One of Walton’s darker conclusions is that the West has a Russia problem rather than a Putin problem.

Washington and London were, by contrast, very slow to take the Russian threat – and the business of intelligence – seriously. “On the eve of the Second World War,” Walton observes, “Soviet intelligence perversely had more graduates of British universities than Britain’s own intelligence services.” The UK Foreign Office banned spying on the Soviet Union after Moscow joined Grand Alliance in 1941. The United States established its first human intelligence service the following year but its founder, Bill Donovan, was more focussed on cosying up to his Russian counterparts than countering them.

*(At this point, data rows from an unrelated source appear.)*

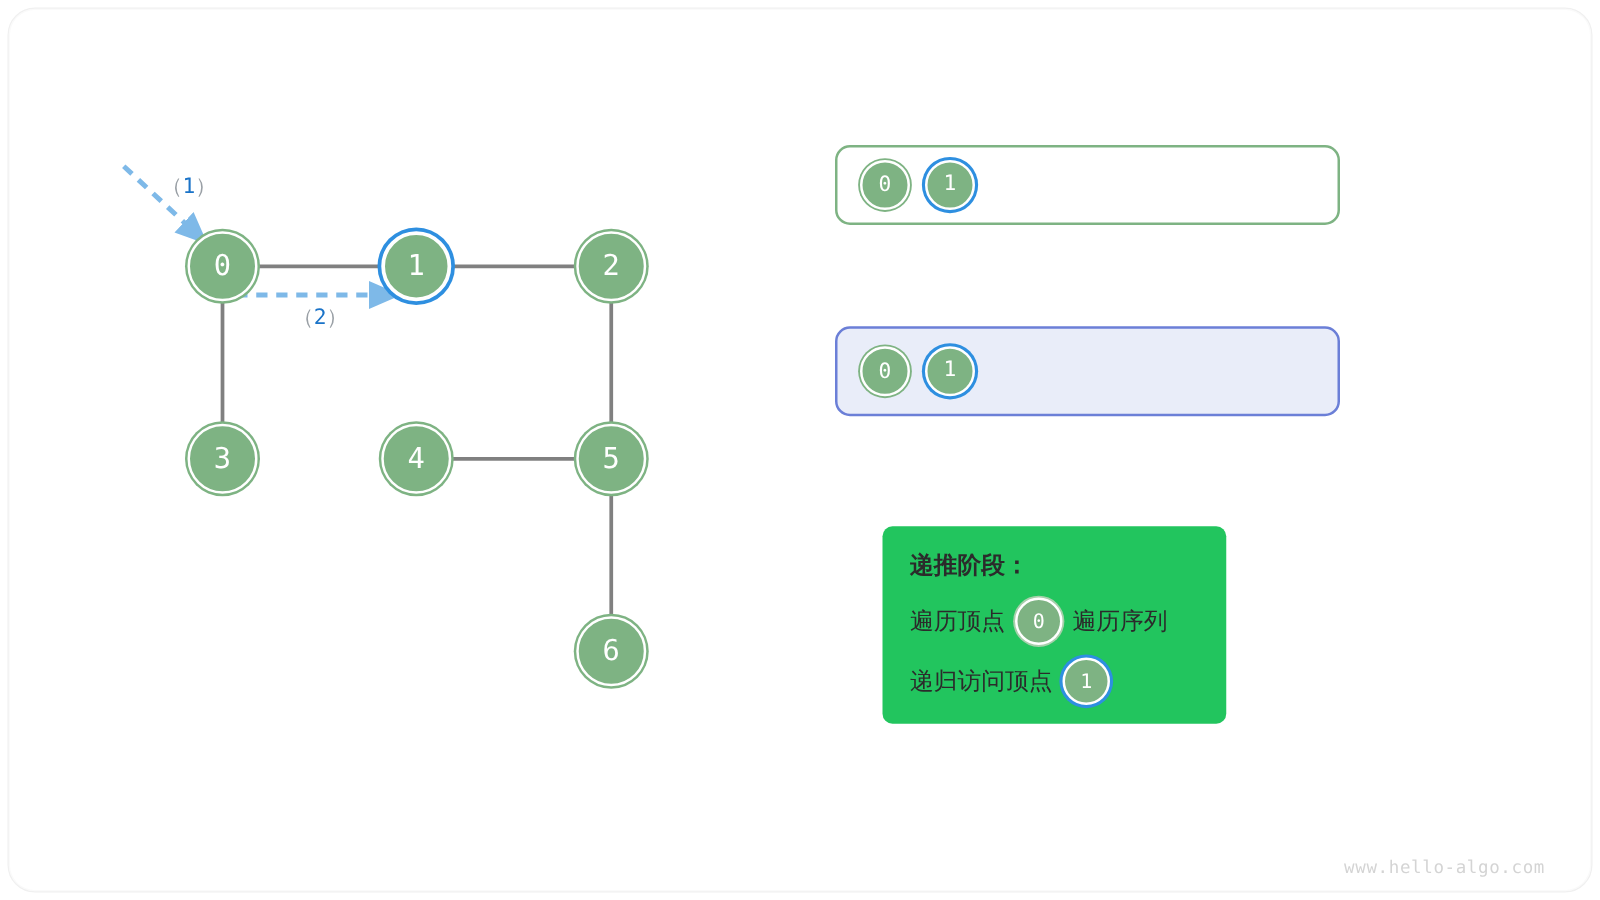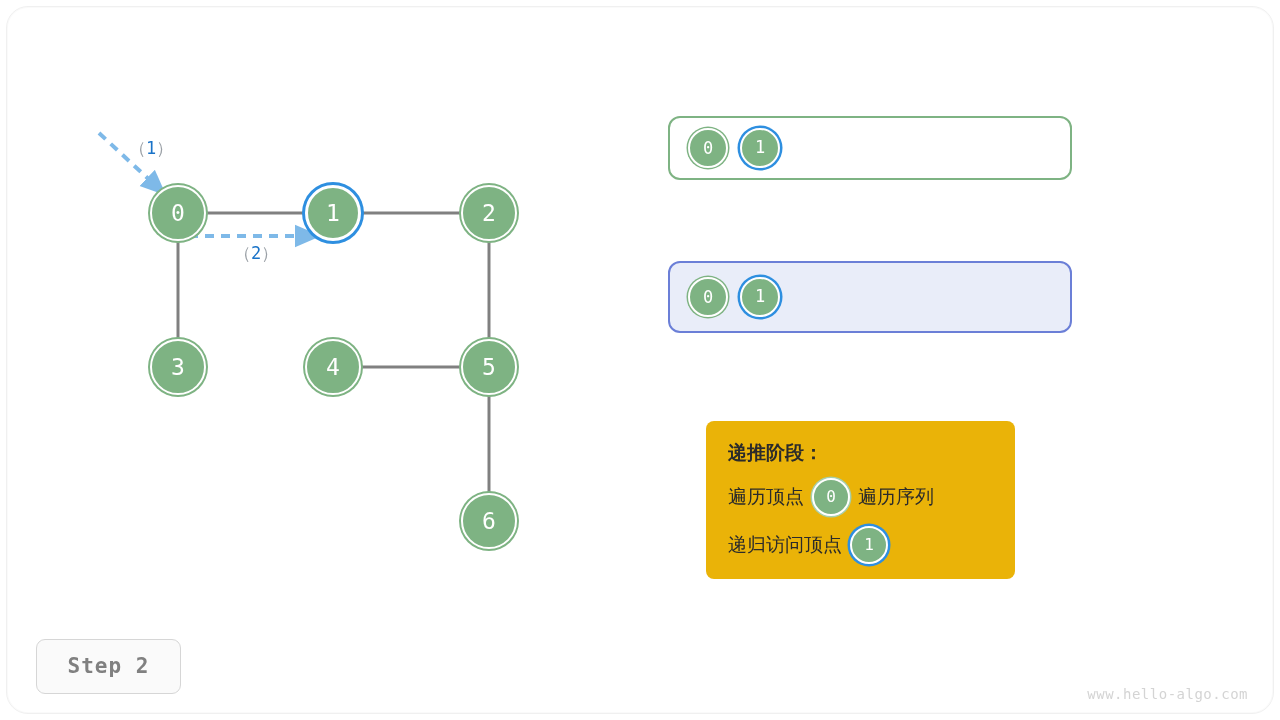"递推阶段：" #info-card { background: #eab308 -> #22c55e; width: 309px -> 275px }
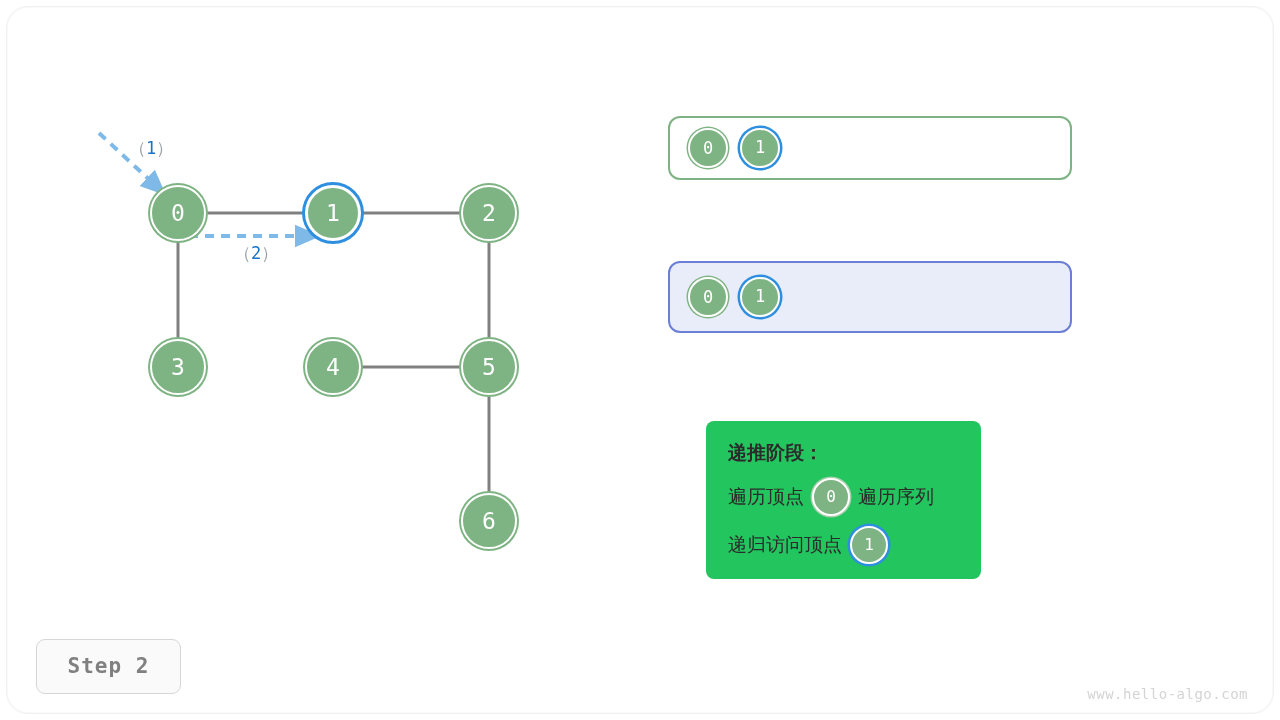"Step 2" div { html: <div>Step 2</div> -> none }
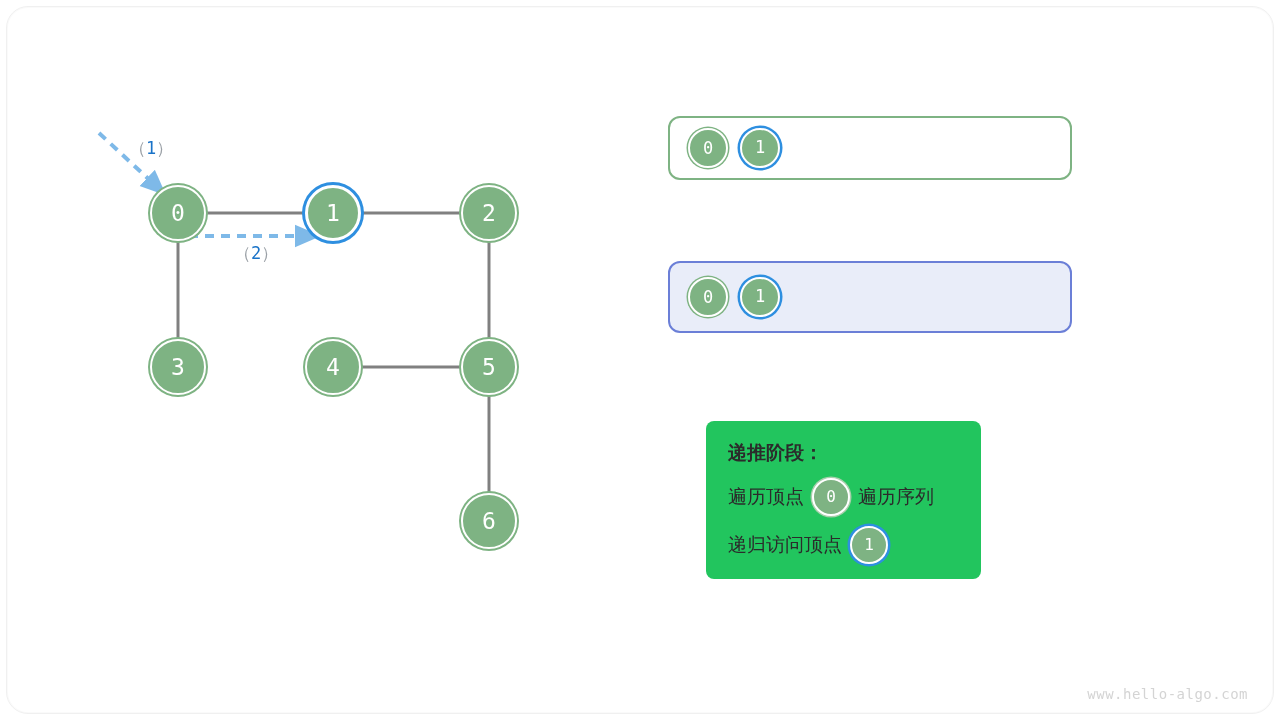"www.hello-algo.com" #footer { right: 32px -> 44px }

The Soviet nuclear test in 1949 showed how successful Russia’s atomic spies had been. Washington wised up but the subsequent witch hunt was indiscriminate and hence counterproductive. The Soviet threat was real but most of what Senator Joe McCarthy said about it was false. Only 9 of the 159 people he named were later confirmed (by signals intelligence and Soviet archives) to have been Soviet agents.

Walton does not declare a winner but Russia clearly had the upper hand for long stretches of the intelligence war: until the mid-1960s, when the last Cambridge Five was uncovered, and again from the mid-1980s, when it recruited CIA officer Aldrich Ames. Gordievsky was protected, for a time, only because MI6 refused to share his identity with the CIA.

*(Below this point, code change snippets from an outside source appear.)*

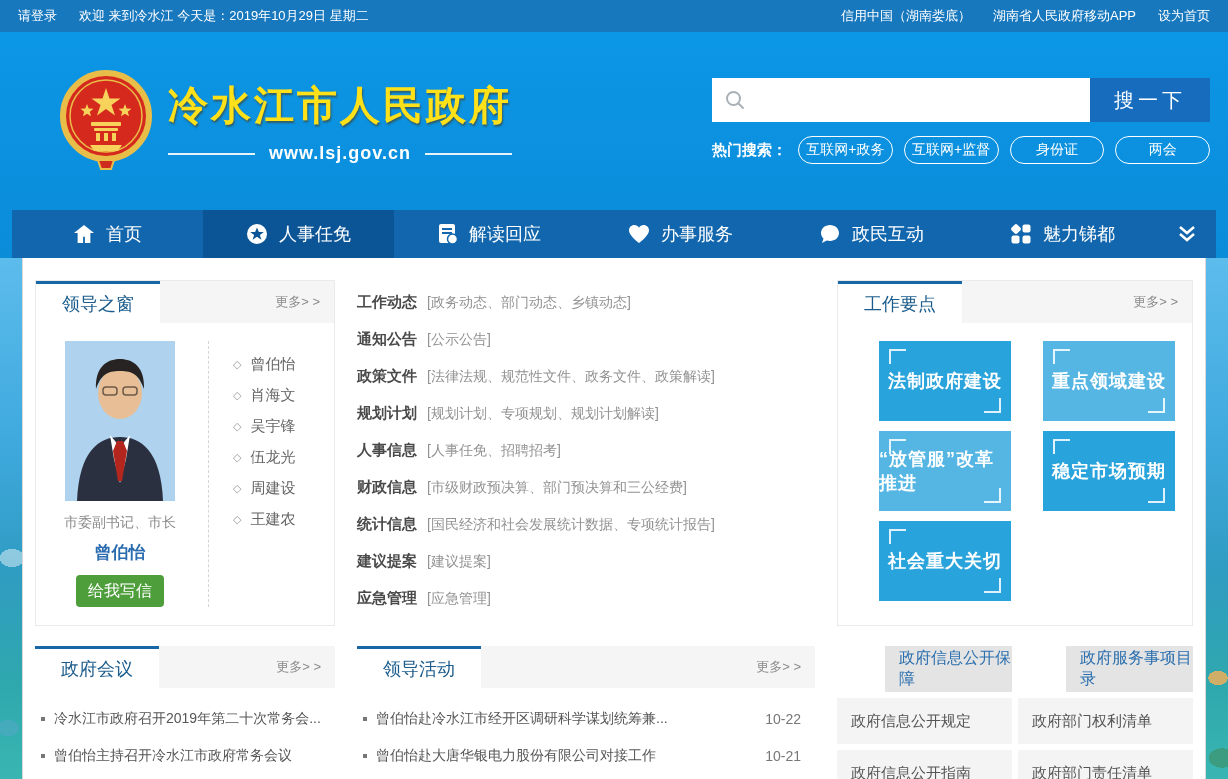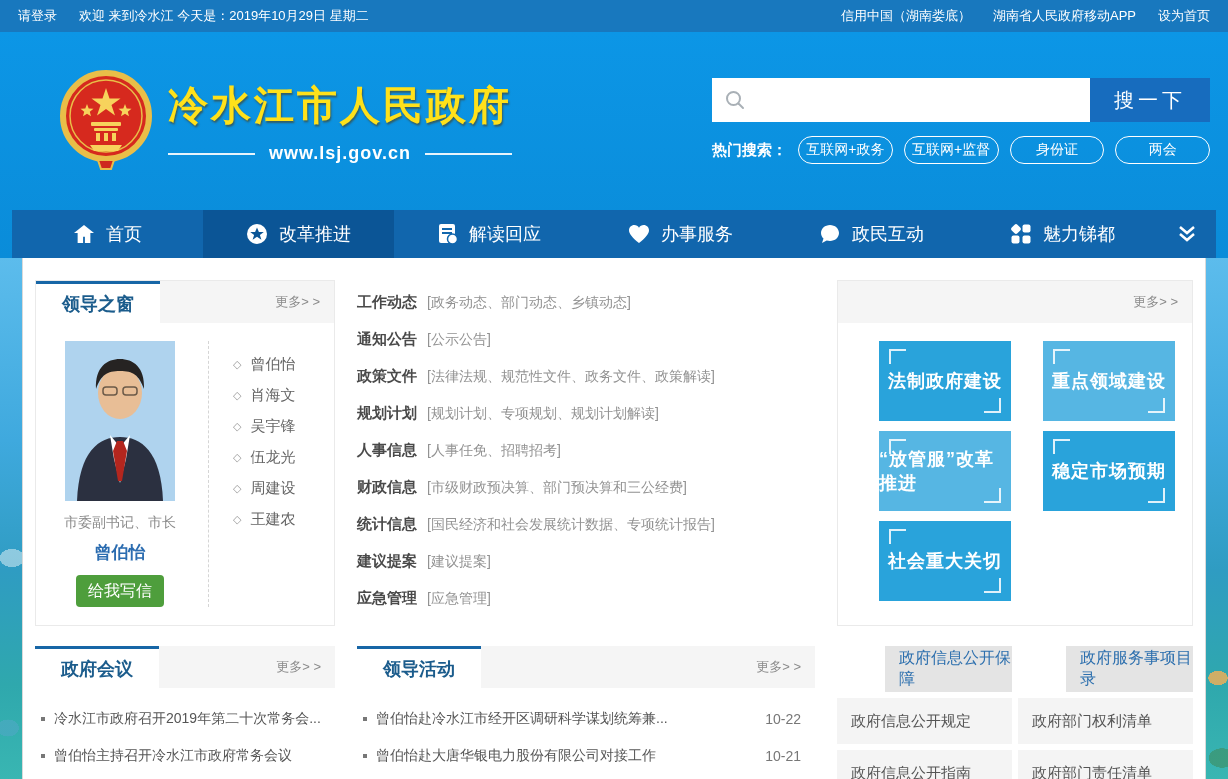"改革推进" span { text: 改革推进 -> 人事任免 }
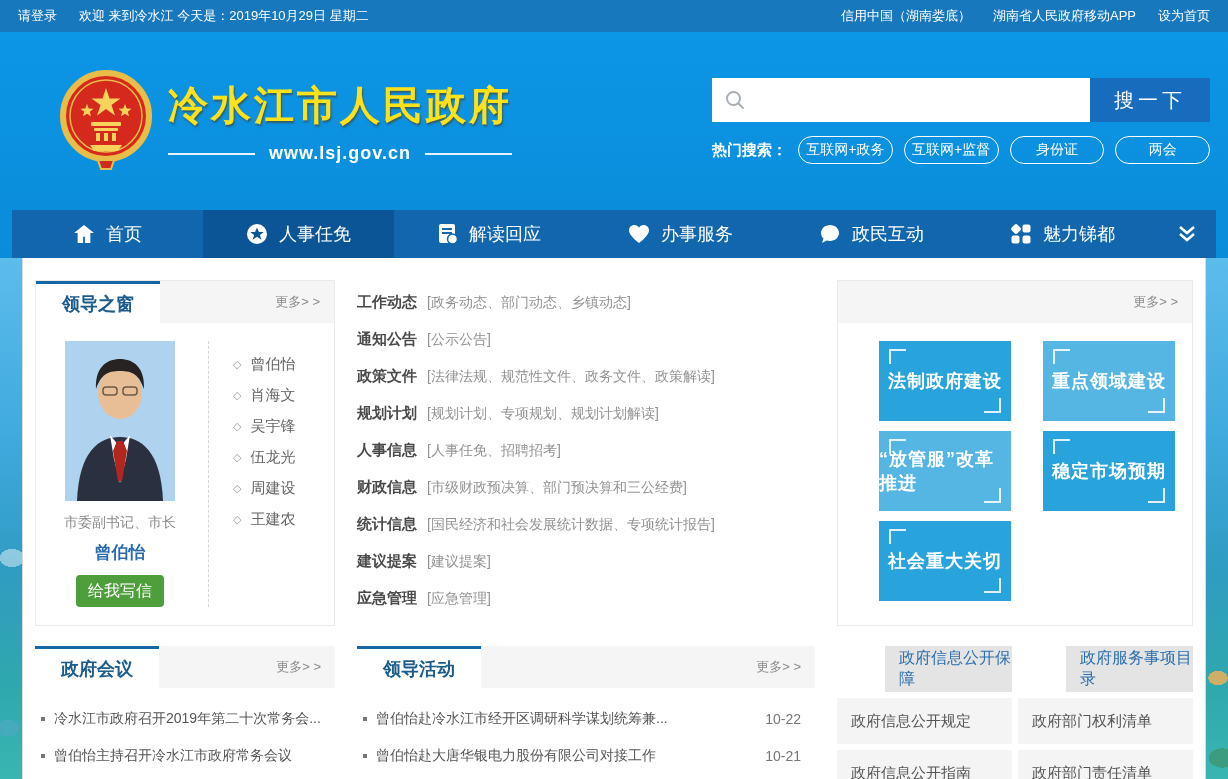"领导之窗" .sec-tab { font-weight: bold -> normal }
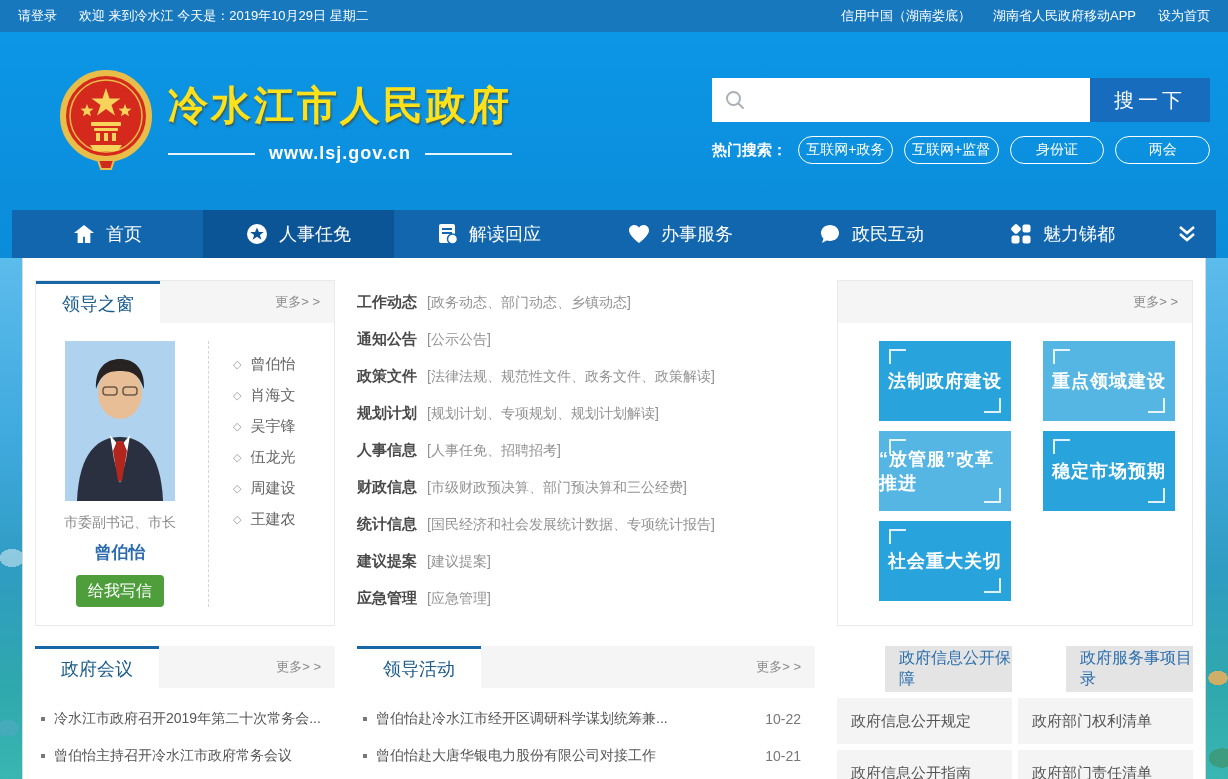"工作要点" div.sec-tab { html: none -> <div>工作要点</div> }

Moscow success was due to both the resources it poured into intelligence and the contest’s “asymmetry”: it’s easier for closed societies to spy on open ones than the other way around. The KGB often prevailed despite surprisingly sloppy tradecraft (such as using the same courier for separate agents in the Manhattan project), poor analysis, and strong disincentives for unwelcome news.

Constructing anti-tank fortifications in 1961 on the eastern side of the Berlin Wall after a confrontation between US and Soviet tanks at Checkpoint Charlie (CIA/Flickr)
Constructing anti-tank fortifications in 1961 on the eastern side of the Berlin Wall after a confrontation between US and Soviet tanks at Checkpoint Charlie (CIA/Flickr)

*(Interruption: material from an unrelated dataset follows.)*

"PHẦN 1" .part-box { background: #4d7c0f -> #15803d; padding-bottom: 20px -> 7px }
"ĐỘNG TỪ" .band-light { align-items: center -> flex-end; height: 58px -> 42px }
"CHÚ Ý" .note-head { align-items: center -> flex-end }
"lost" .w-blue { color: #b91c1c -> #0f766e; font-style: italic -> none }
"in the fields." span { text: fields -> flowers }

What lessons should Western policy makers draw? One of Walton’s darker conclusions is that the West has a Russia problem rather than a Putin problem. Putin’s replacement would probably be worse. His narrative of unchanging Russian intelligence creates a sense of tragic inevitability. But I found this hard to reconcile with the chaos and contingency that he vividly portrays after the collapse of the Soviet Union, especially the moment when Russians converged on the Lubyanaka and toppled the statue of Felix Dzerzhinsky, founder of the Cheka.

The book concludes with a section on China which, unsurprisingly, lacks the rich detail and nuance of the main text. It reads like a distillation of think tank reports on China’s “malevolent behaviour”. I would have liked to read more about what Chinese intelligence officials might be learning from their Russian counterparts as they prepare to take the lead in confronting the West.

Walton’s seven specific lessons for a new Cold War are thoughtful and insightful. There are dangers to under- and over-estimating the threat from China. He encourages strategic empathy and sounds notes of caution about the perils of covert action and a new Red Scare. He argues that the tragedy of McCarthyism could have been limited if US leaders had shared more of what they knew about Soviet espionage. Provocatively, he argues that the growth of open-source information will leave only a “niche” for secret intelligence. Intelligence war will continue but “the age of a secret service is over”.